A few years back I was taking out books from the library on psychology for a school paper when I noticed a leaflet stuck in some of the books. It was a warning against the dangers of Kundalini yoga. Intrigued (being that I had been practicing meditation daily at that point in my life and was quite interested in this type of thing) I did some web browsing and found many pages about Kundalini and most of them came with a severe warning abount the dangers of awakening the Kundalini energy when not sufficiently prepared. I read that Kundalini was a source of energy that reside in all humans’s spines and when awakened can have powerful effects, driving some insane.
Jung had a book about the psychology of Kundalini yoga, but I never was able to get my hands on it.
So what’s up with Kundalini? Anyone have any info on it from an objective, scientific perspective?
Don’t know about that kind. But when people start talking about overloads of chakra energy and new agey stuff like that, take it with a grain of salt.
When people talk about pulling muscles or torn ligaments from being over-agressive with Yoga, listen well. I hurt my back doing the plow and holding it a little too long. Unlike what many say about yoga, caution should be used.
Cool,
I see your point with those very general concepts using all that new age spiritual jargon, but what I’ve read about experiences with Kundalini are very specific. Most describe an extremely intense sensation of energy running through your spine, thus requiring your posture to be completely straight.
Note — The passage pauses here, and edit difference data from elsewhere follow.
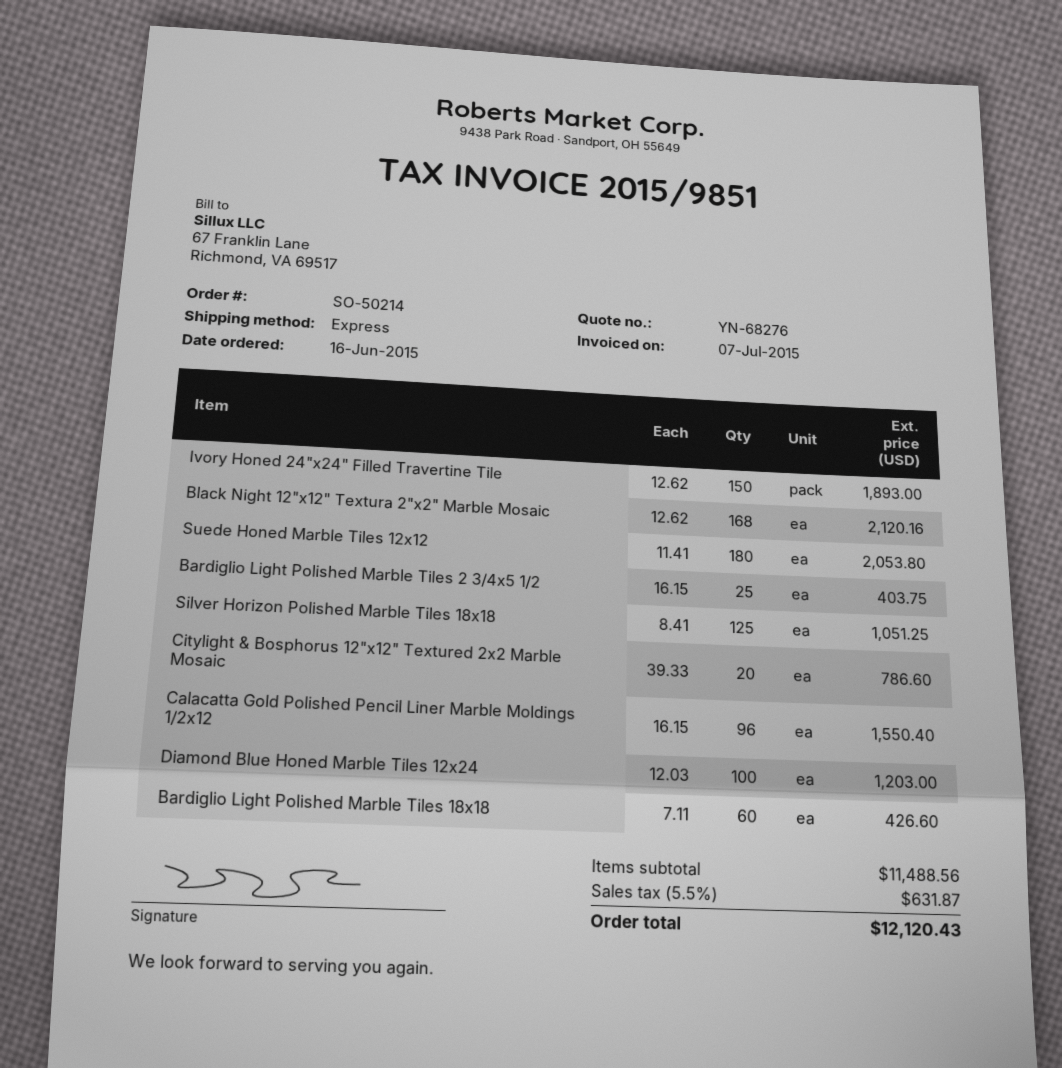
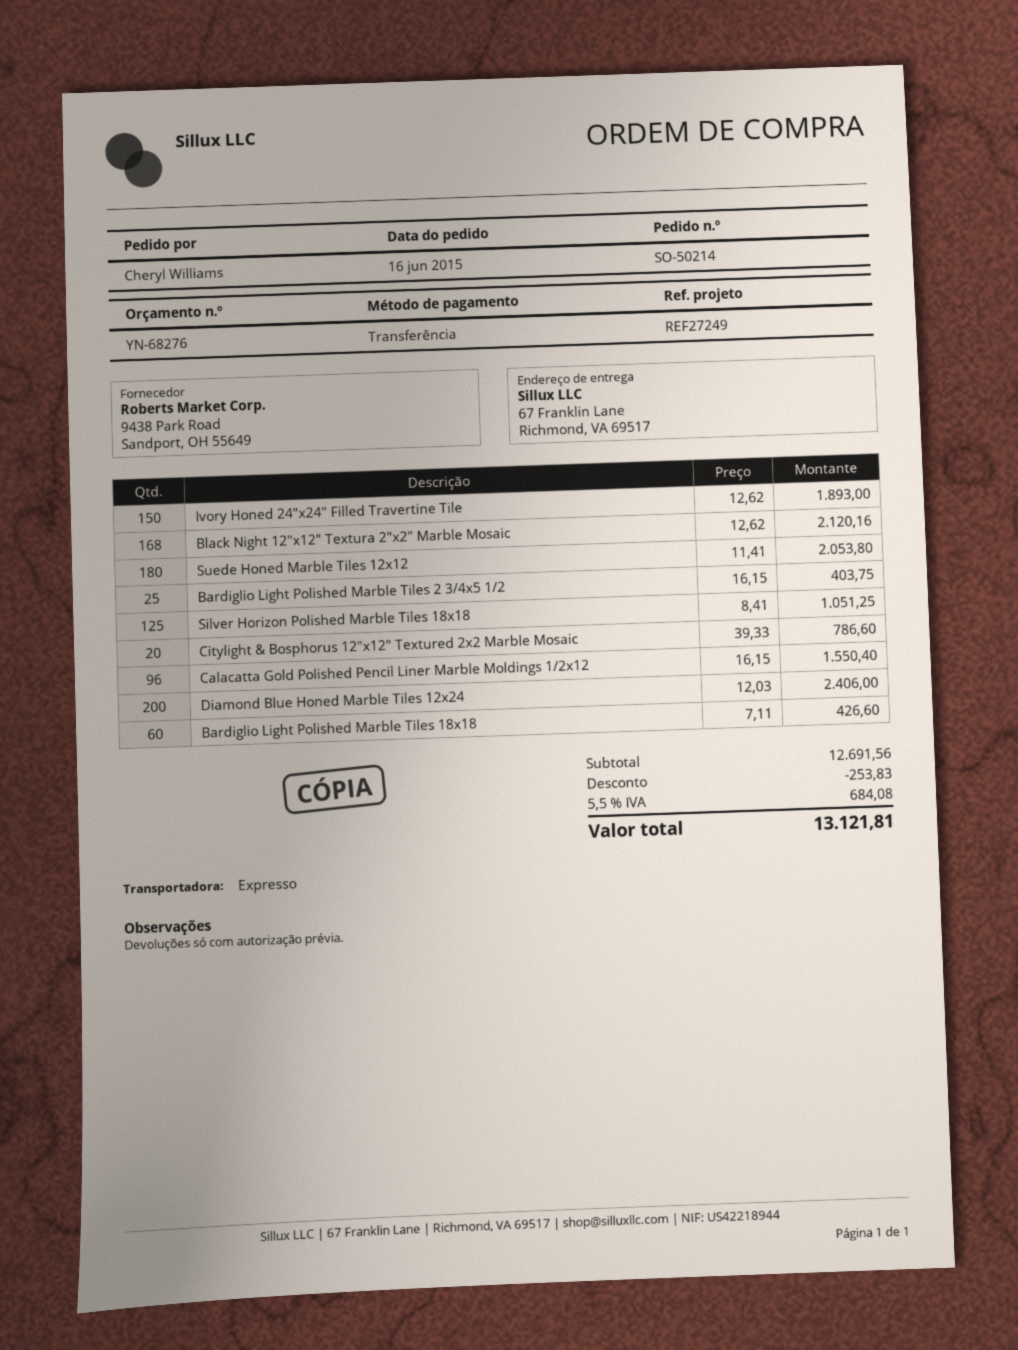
Diamond Blue Honed Marble Tiles 12x24: 100 x 12.03 = 1203.00 -> 200 x 12.03 = 2406.00
subtotal: 11488.56 -> 12691.56
discount: none -> 253.83
tax: 5.5% = 631.87 -> 5.5% = 684.08
total: 12120.43 -> 13121.81

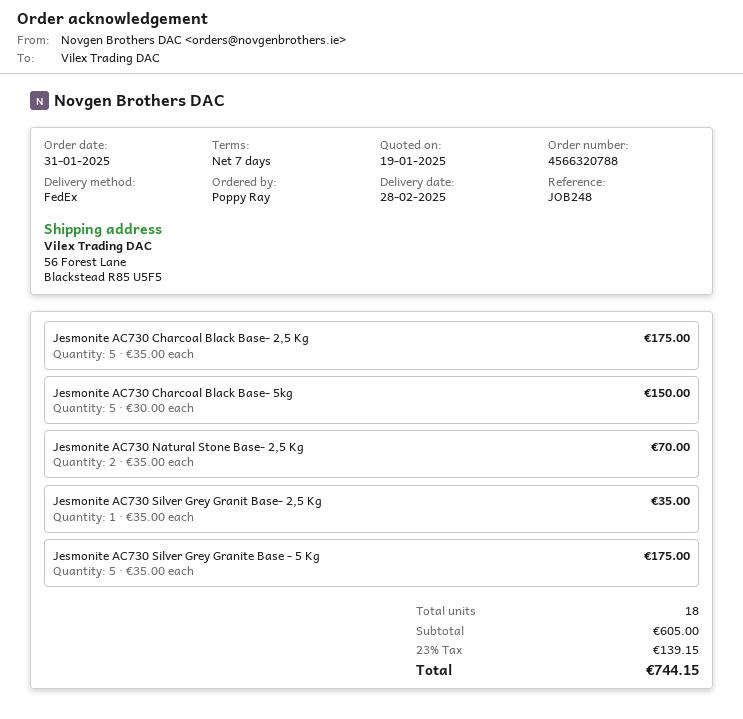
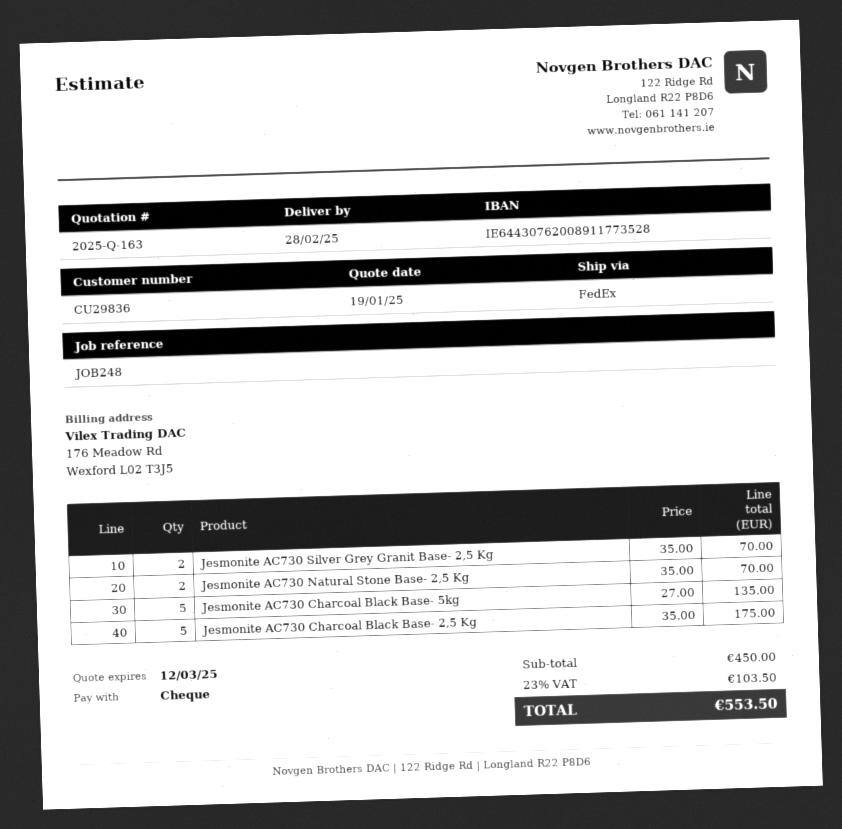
Jesmonite AC730 Charcoal Black Base- 5kg: 5 x 30.00 = 150.00 -> 5 x 27.00 = 135.00
Jesmonite AC730 Silver Grey Granit Base- 2,5 Kg: 1 x 35.00 = 35.00 -> 2 x 35.00 = 70.00
Jesmonite AC730 Silver Grey Granite Base - 5 Kg: 5 x 35.00 = 175.00 -> none
subtotal: 605.00 -> 450.00
tax: 23% = 139.15 -> 23% = 103.50
total: 744.15 -> 553.50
Apparently, this feeling can be overwhelming, twisting you in all sorts of ways if you fight it.
“I feel just as reduced being called a system as I do a clock; life’s just not condensible…healing the world is an inside job.” - Thomas Harryman, Mindwalk.
Anyone?
I am tempted to simply label this drivel, but if the people who post and believe these things are all practitioners of kundalini yoga then it might actually be true.
Ooooo – pradox, anyone?
The best lack all conviction
The worst are full of passionate intensity.
*
Your body is what? 4 watts? Okay connect with thatt energy & you are connecting with everyone else, so 4 watts X 6 billion people = gazillions watts. That could throw some people.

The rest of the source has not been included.